**What is expected:** Include in the output the line containing "tax: 9% = 458.20 -> 9% = 429.02" and each subsequent line of the records, through the end, transcribed exactly. Add nothing else.

(Information supplied Opens)

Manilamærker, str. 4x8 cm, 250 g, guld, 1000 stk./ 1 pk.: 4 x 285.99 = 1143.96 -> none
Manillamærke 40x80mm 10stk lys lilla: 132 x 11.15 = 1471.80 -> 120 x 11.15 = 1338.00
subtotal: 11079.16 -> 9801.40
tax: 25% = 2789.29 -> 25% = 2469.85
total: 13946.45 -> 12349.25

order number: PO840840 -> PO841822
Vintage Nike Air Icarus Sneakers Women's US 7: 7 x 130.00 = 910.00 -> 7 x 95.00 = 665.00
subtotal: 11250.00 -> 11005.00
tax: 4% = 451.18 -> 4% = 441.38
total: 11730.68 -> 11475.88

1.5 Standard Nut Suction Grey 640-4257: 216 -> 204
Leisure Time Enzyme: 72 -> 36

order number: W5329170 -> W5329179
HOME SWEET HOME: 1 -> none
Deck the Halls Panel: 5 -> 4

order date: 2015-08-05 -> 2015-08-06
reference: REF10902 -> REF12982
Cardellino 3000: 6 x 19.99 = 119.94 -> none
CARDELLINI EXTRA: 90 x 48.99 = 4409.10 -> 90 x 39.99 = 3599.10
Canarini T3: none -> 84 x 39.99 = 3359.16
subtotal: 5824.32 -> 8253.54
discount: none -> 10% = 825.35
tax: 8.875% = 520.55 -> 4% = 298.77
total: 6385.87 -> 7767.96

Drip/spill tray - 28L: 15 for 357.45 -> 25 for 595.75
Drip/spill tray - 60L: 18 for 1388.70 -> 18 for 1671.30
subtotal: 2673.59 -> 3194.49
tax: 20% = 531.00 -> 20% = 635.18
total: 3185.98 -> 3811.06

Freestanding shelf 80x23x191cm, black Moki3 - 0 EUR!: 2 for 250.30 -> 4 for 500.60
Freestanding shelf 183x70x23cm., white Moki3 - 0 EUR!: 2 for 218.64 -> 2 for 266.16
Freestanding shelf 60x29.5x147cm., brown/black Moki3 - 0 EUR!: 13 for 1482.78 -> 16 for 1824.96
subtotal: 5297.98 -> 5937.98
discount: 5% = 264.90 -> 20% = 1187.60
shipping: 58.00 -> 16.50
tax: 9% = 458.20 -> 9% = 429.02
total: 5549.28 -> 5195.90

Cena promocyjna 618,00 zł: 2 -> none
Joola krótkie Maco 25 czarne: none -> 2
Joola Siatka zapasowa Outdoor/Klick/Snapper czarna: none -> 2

(Information supplied Closes)

**Result below:**
tax: 9% = 458.20 -> 9% = 429.02
total: 5549.28 -> 5195.90

Cena promocyjna 618,00 zł: 2 -> none
Joola krótkie Maco 25 czarne: none -> 2
Joola Siatka zapasowa Outdoor/Klick/Snapper czarna: none -> 2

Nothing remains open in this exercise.